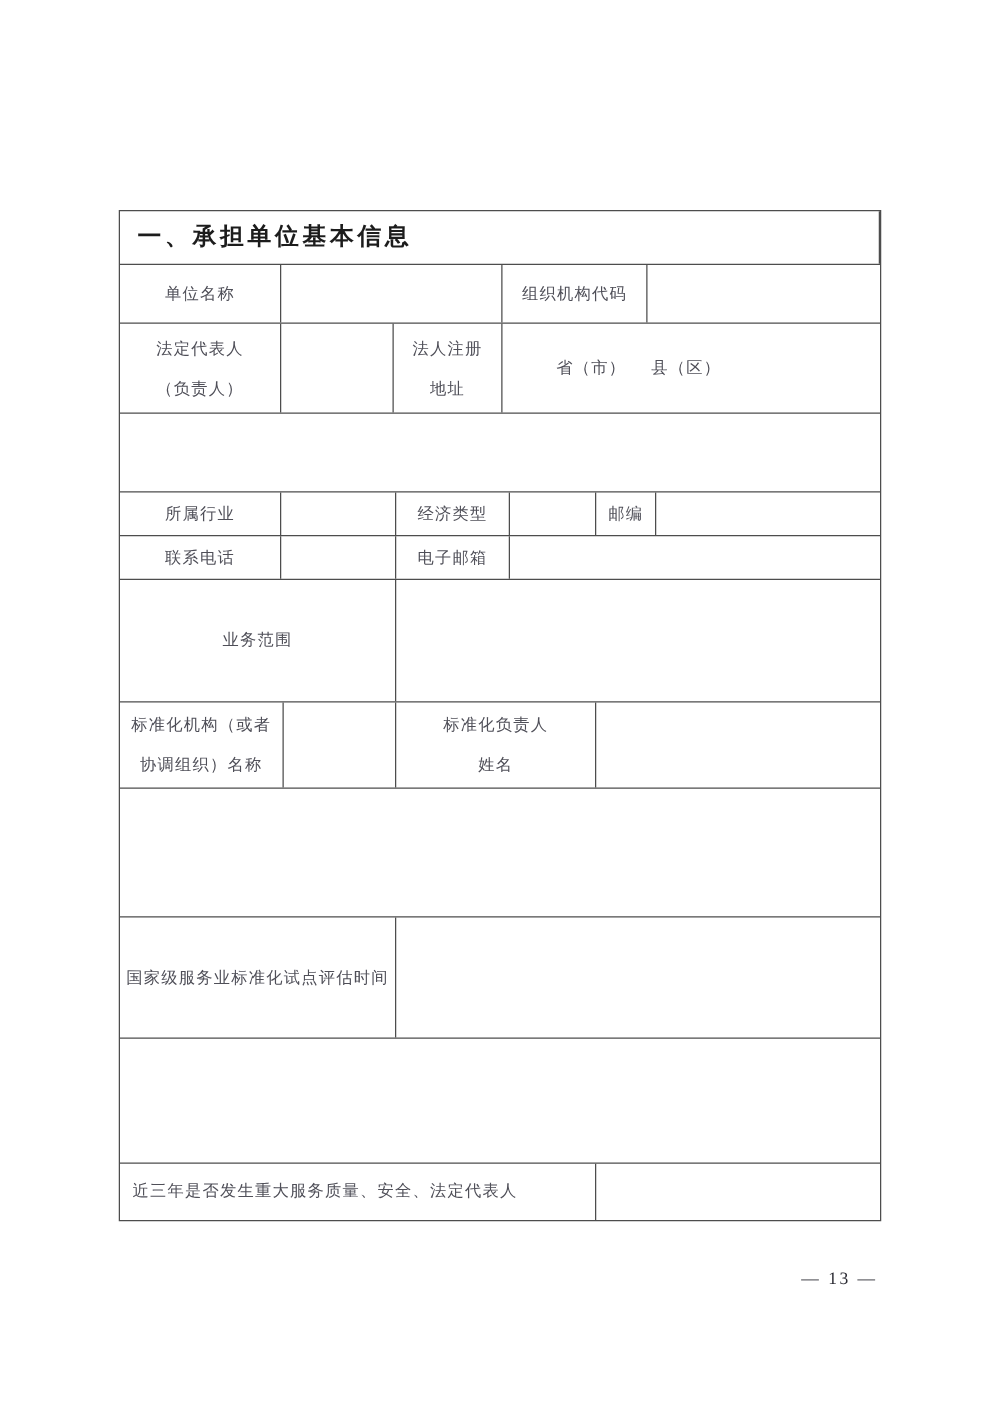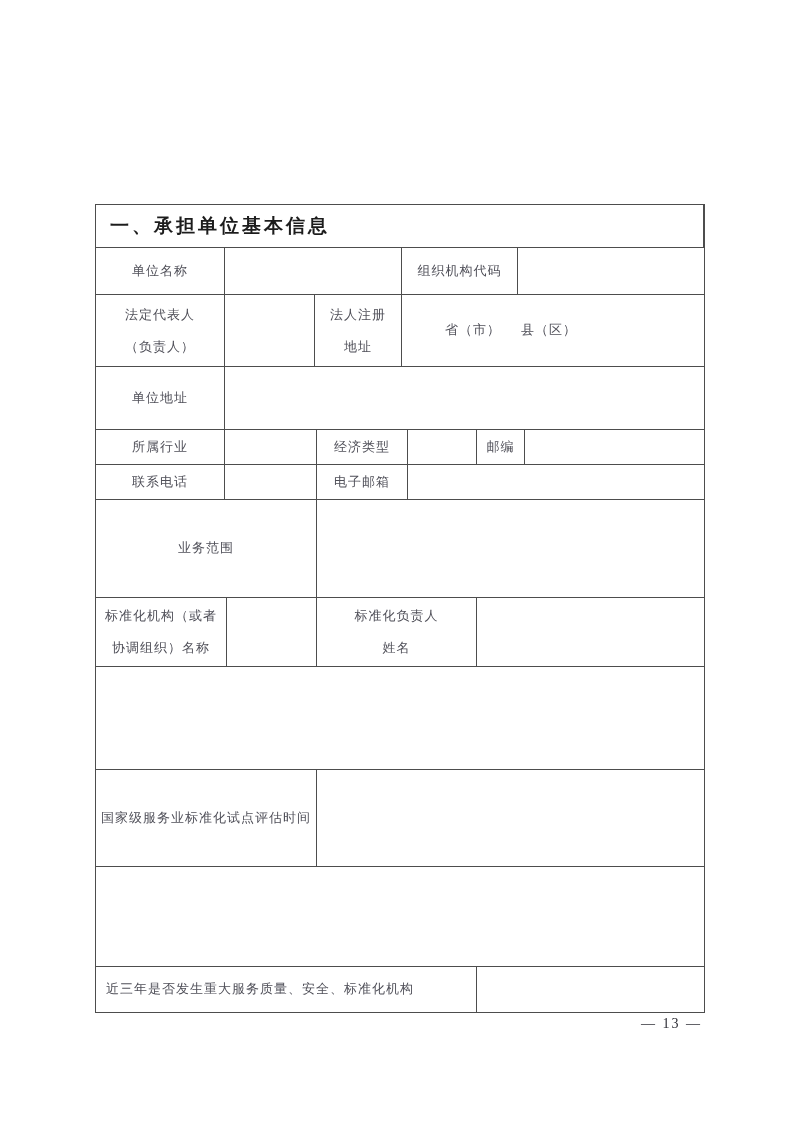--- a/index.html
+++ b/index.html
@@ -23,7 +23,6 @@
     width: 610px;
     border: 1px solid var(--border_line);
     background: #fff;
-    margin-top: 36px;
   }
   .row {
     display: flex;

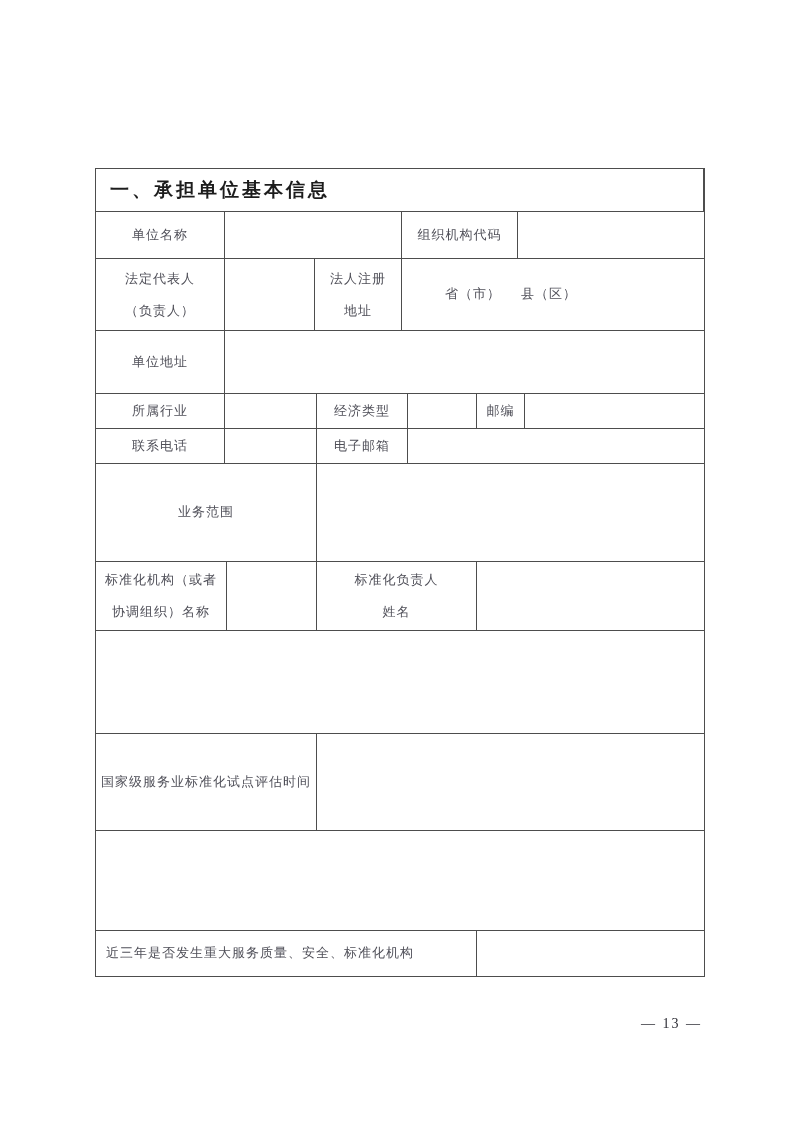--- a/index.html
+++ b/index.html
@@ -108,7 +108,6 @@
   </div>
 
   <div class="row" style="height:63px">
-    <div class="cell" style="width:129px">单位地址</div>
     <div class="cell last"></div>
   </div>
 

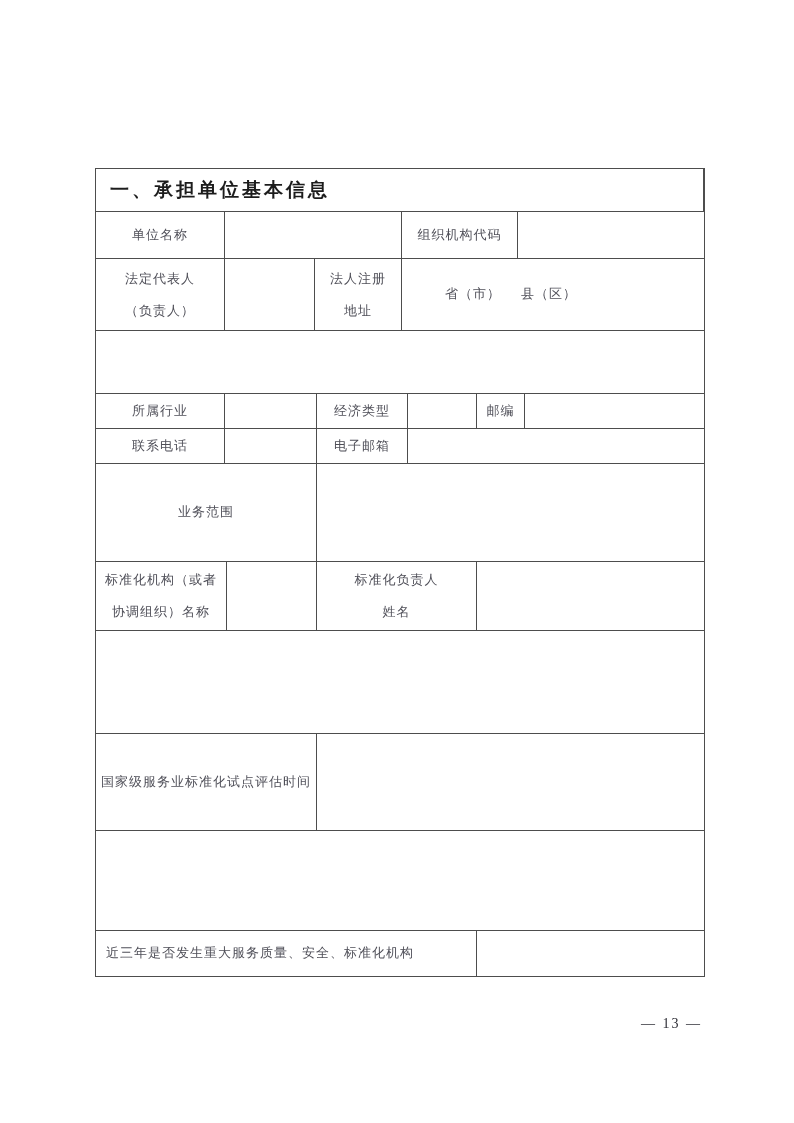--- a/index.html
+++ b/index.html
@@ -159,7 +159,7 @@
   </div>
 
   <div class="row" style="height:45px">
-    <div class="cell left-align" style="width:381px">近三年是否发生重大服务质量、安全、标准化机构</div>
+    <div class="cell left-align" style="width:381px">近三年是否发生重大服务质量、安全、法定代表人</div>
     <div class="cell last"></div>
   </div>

______

PROBLEM TO WORK ON.
Pictures are not part of the copy. Restate everything else in the listing word for word.

COMPLETED EXERCISE.
--- a/index.html
+++ b/index.html
@@ -23,7 +23,6 @@
     width: 610px;
     border: 1px solid var(--border_line);
     background: #fff;
-    margin-top: 36px;
   }
   .row {
     display: flex;

--- a/index.html
+++ b/index.html
@@ -108,7 +108,6 @@
   </div>
 
   <div class="row" style="height:63px">
-    <div class="cell" style="width:129px">单位地址</div>
     <div class="cell last"></div>
   </div>
 

--- a/index.html
+++ b/index.html
@@ -159,7 +159,7 @@
   </div>
 
   <div class="row" style="height:45px">
-    <div class="cell left-align" style="width:381px">近三年是否发生重大服务质量、安全、标准化机构</div>
+    <div class="cell left-align" style="width:381px">近三年是否发生重大服务质量、安全、法定代表人</div>
     <div class="cell last"></div>
   </div>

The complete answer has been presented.